Der Buchtitel „Vita activa“ verweist bereits auf einen Grundgedanken Hannah Arendts: Der Mensch ist nur dann Mensch, wenn er handelt. Handeln zählt für Hannah Arendt neben der Arbeit und dem Herstellen zu den drei menschlichen Grundtätigkeiten und der Buchtitel lässt erahnen, dass sie diese menschliche Grundtätigkeit, die sich ausschließlich im öffentlichen Bereich abspiele, als am wichtigsten einordnet. Hieran kann man bereits eine geringere Wertschätzung Arendts gegenüber Privatheit erkennen, stellt man ihr der öffentlichen Seite gegenüber.
Ganz allgemein unterscheidet Arendt erstmal „öffentlich“ und „privat“ wie folgt: „Die einfache Unterscheidung zwischen privat und öffentlich entspricht dem Bereich des Haushaltes auf der einen, dem Raum des Politischen auf der anderen Seite“ (S. 31).
Geht man tiefer ins Detail, so beinhaltet für Arendt das Wort „Öffentlich“ zwei Phänomene. Zum Einen erzeugt es Wirklichkeit, in dem alles, „was vor der Allgemeinheit erscheint, für jedermann sichtbar und hörbar ist“ (S. 49), und zum Anderen ist es die Welt selbst (diese Welt ist nicht mit der Erde oder die Natur als Ganzes identisch, sondern ist „vielmehr sowohl ein Gebilde von Menschenhand wie der Inbegriff aller nur zwischen Menschen spielender Angelegenheiten, die handgreiflich in der hergestellten Welt zum Vorschein kommen“(S. 52)). Wer also nur ein Privatleben führe, würde in erster Linie, in einem Zustand leben, in dem man bestimmter, wesentlich menschlicher Dinge beraubt ist, u.a. der Wirklichkeit, die durch das Gesehen und Gehört werden entsteht. „Solitude“ als Lebensmotto steht sie also äußerst kritisch gegenüber. Diese Auffassung, dass man auch die politische/öffentliche Seite braucht, vertreten auch heutzutage die meisten Theoretiker wie zum Beispiel Bernd Ladwig.
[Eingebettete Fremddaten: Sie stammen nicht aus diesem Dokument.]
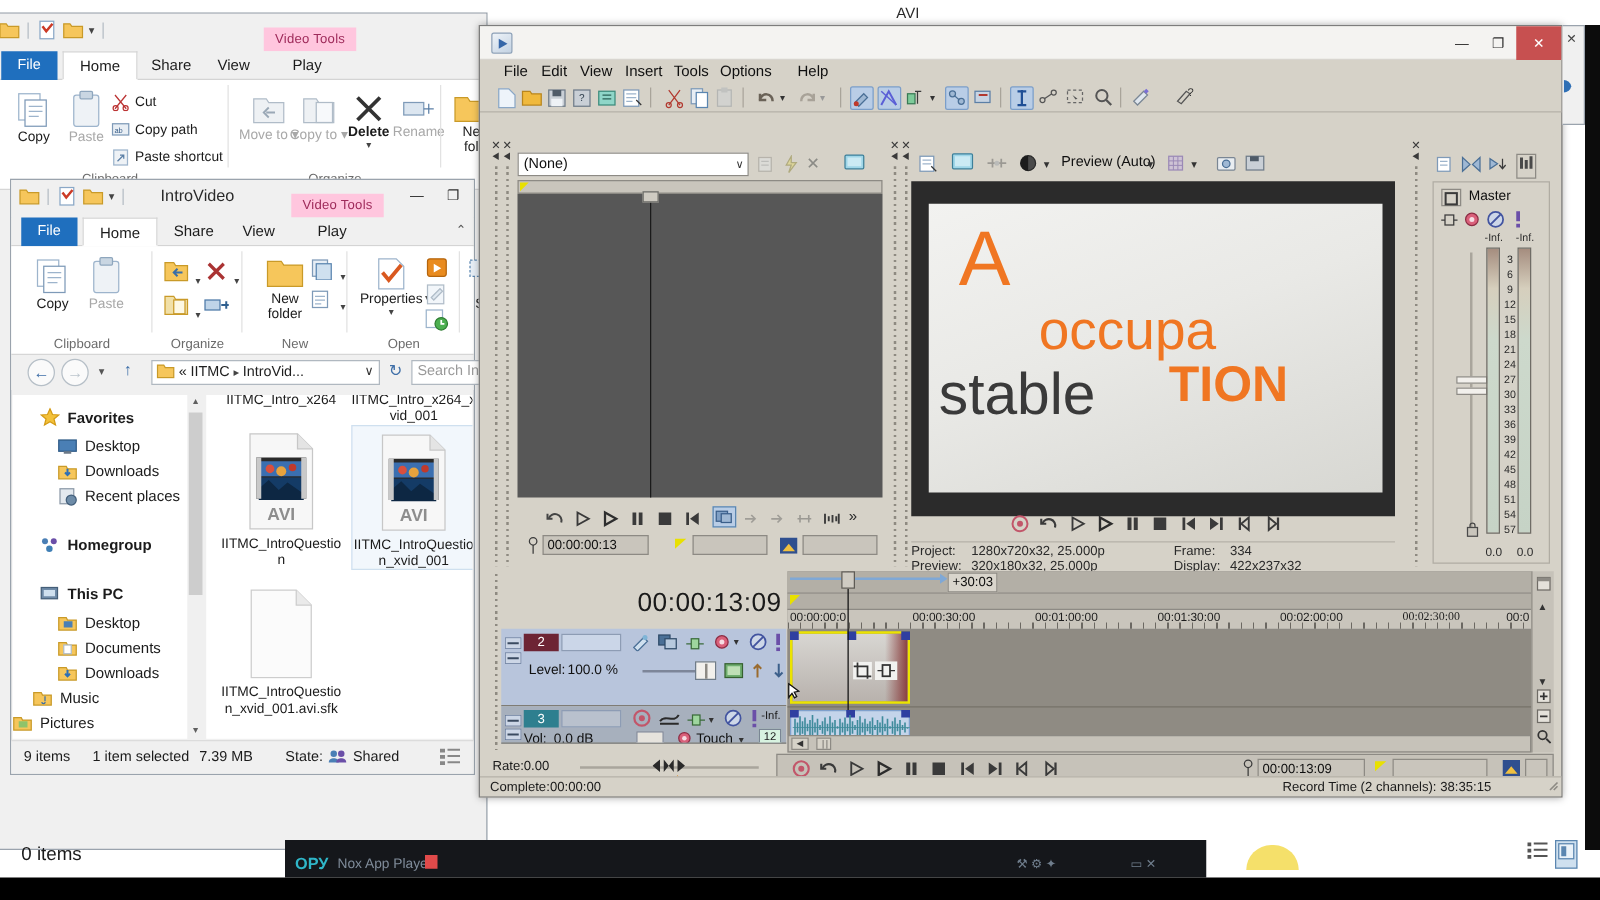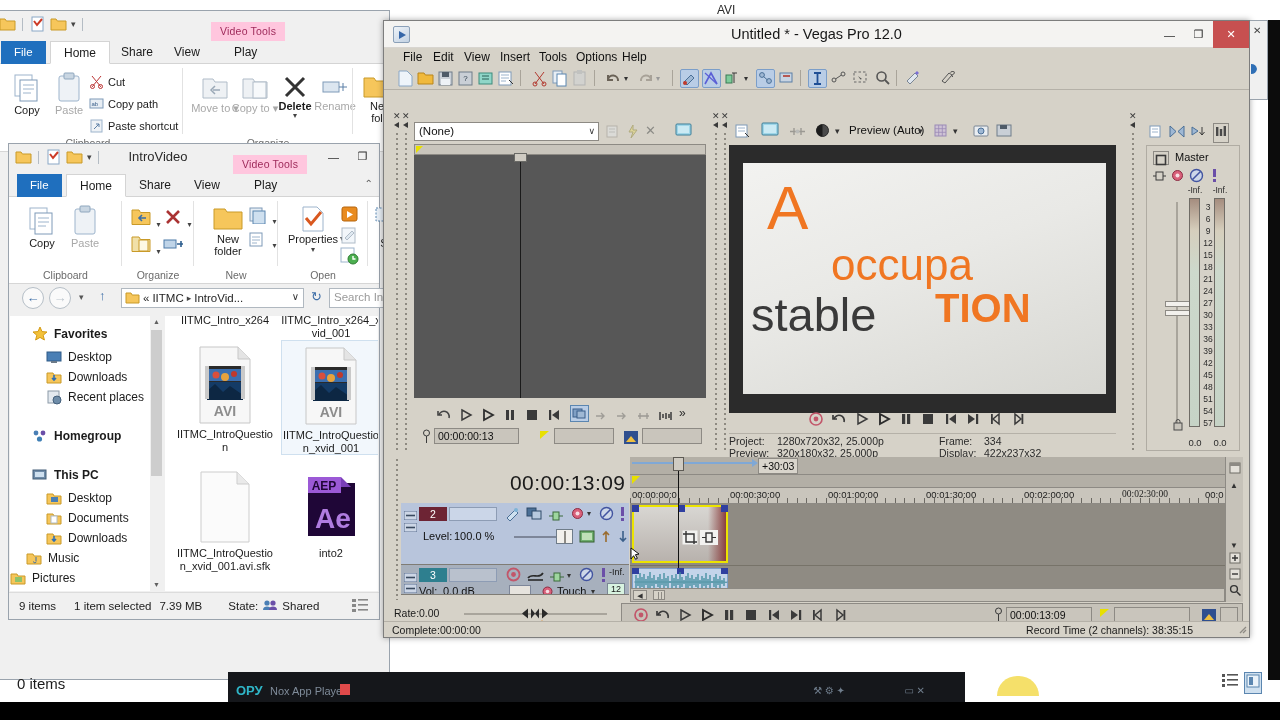--- a/index.html
+++ b/index.html
@@ -713,7 +713,6 @@
 
     <div class="v-titlebar">
       <div class="v-logo"></div>
-      <div class="v-title">Untitled * - Vegas Pro 12.0</div>
       <div class="v-wbtns">
         <div class="v-wbtn">—</div>
         <div class="v-wbtn">❐</div>

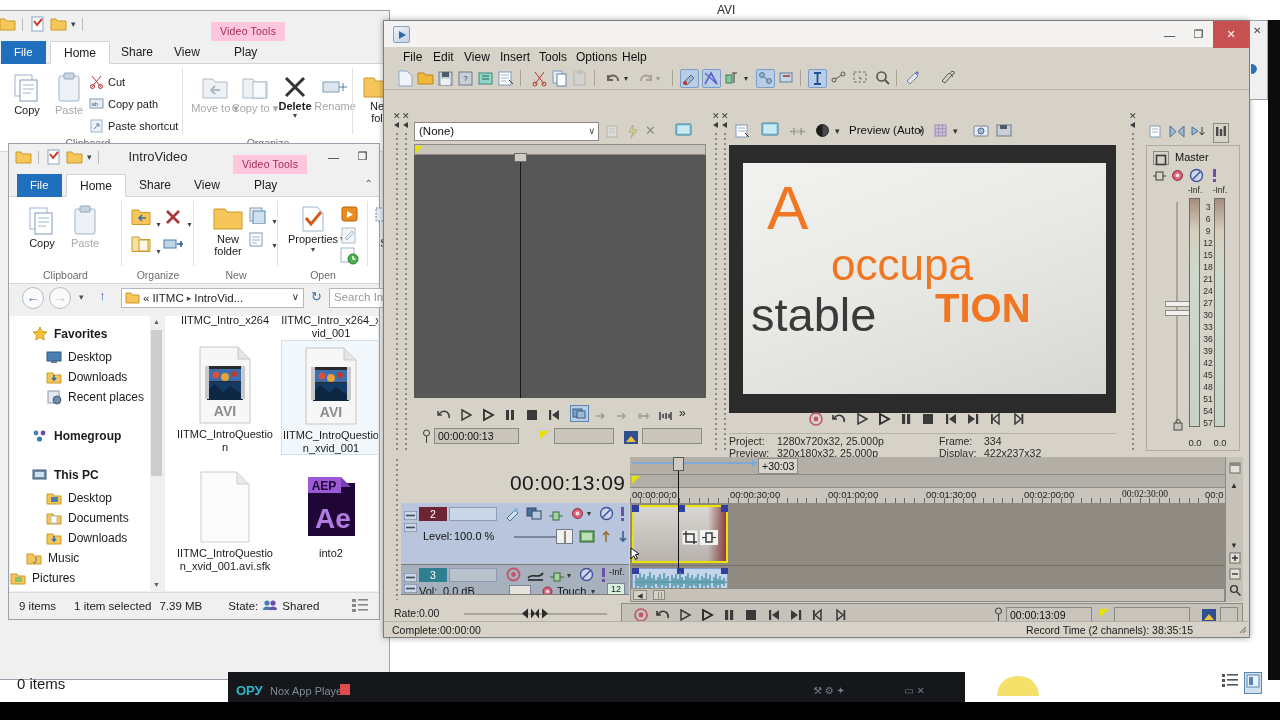--- a/index.html
+++ b/index.html
@@ -727,7 +727,7 @@
       <div class="v-menu" style="left:110px;">Insert</div>
       <div class="v-menu" style="left:149px;">Tools</div>
       <div class="v-menu" style="left:186px;">Options</div>
-      <div class="v-menu" style="left:232px;">Help</div>
+      <div class="v-menu" style="left:248px;">Help</div>
     </div>
 
     <div class="v-toolbar">

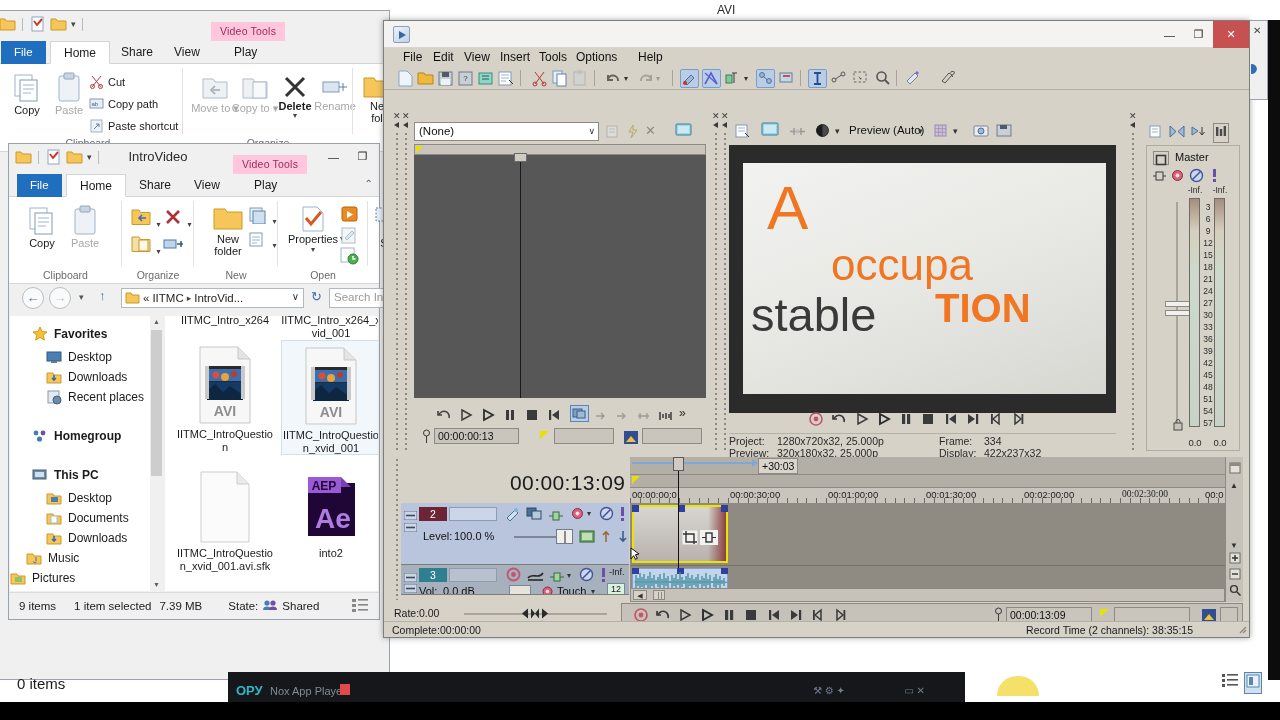--- a/index.html
+++ b/index.html
@@ -636,18 +636,6 @@
         <div class="file-name">IITMC_IntroQuestion_xvid_001.avi.sfk</div>
       </div>
 
-      <div class="file-tile" style="left:116px; top:155px;">
-        <div class="file-ico">
-          <svg width="62" height="72">
-            <rect x="8" y="12" width="47" height="53" fill="#1f0637"></rect>
-            <rect x="8" y="6" width="33" height="16" fill="#9b59d6"></rect>
-            <path d="M41 6l10 10H41z" fill="#7a3fb8"></path>
-            <text x="24" y="19" font-size="12" font-weight="bold" fill="#1f0637" text-anchor="middle" font-family="Liberation Sans">AEP</text>
-            <text x="33" y="57" font-size="28" font-weight="bold" fill="#b07ce0" text-anchor="middle" font-family="Liberation Sans">Ae</text>
-          </svg>
-        </div>
-        <div class="file-name">into2</div>
-      </div>
     </div>
 
     <div class="statusbar" style="left:0; right:0; bottom:0; height:27px;">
Privatheit ist für Hannah Arendt natürlich keineswegs irrelevant, da zum Beispiel nur die Liebe in einem privaten Raum wirklich gedeihen kann, aber indirekt lässt sich (auch anhand ihrer dauernden idealisierenden Vergleiche zu der griechischen Polis erkennen, in der die politische Seite einen sehr hohen Stellenwert hatte) erkennen, dass sie eher die öffentliche Seite der privaten vorziehen würde als umgekehrt. Hieran ist auch zu erkennen, wie stark Aristoteles Hannah Arendt beeinflusste. Aristoteles vertrat die Auffassung, dass der Mensch ein politisches Tier (ein „zoon politikon“) sei, das sich nur im öffentlichem Raum angemessen verwirklichen könne (s. hierzu vor allem Aristoteles staatspolitische Schrift „Politik“ (Buch 1)).
Dieser überwiegend einseitige Ausspruch für den öffentlichen Bereich ist meiner Meinung nach zu eng gefasst. Ein Leben außerhalb der Öffentlichkeit, also vorwiegend außerhalb des politischen Bereiches, kann in manchen Lebensabschnitten wichtig sein, sei es ein familiärer Trauerfall oder die Gründung einer Familie und die daraus sich ergebende körperliche wie seelische Versorgung dieser. Zudem stehe ich ihrer Auffassung, dass Freundschaften in den öffentlichen Raum gehören, sehr kontrovers gegenüber. Manche Freundschaften können erst im privaten Raum wirklich gedeihen. Stellen wir uns zum Beispiel vor, wir wären in der Führungsriege eines medienpräsenten Unternehmens aufgestiegen und würden öffentlich eine Freundschaft zu einem Mitarbeiter eines konkurrierenden Unternehmens führen. Diese Freundschaft könnte aber meine beruflichen Ziele gefährden, wenn mein Vorgesetzter zum Beispiel befürchtet, dass ich sensible Informationen mit ihm austauschen würde. Hier wäre also, ganz im Sinne der Rational-Choice-Theorie, eine Freundschaft im Verborgenen, also im privaten Raum, am sinnvollsten. Und so kann auch ein (vorübergehender) Rückzug aus dem öffentlichen Bereich anhand der Rational-Choice-Theorie legitimiert werden, also der Gedanke: „Das Licht der Öffentlichkeit: eine optische Täuschung“ (Wolfgang Mocker).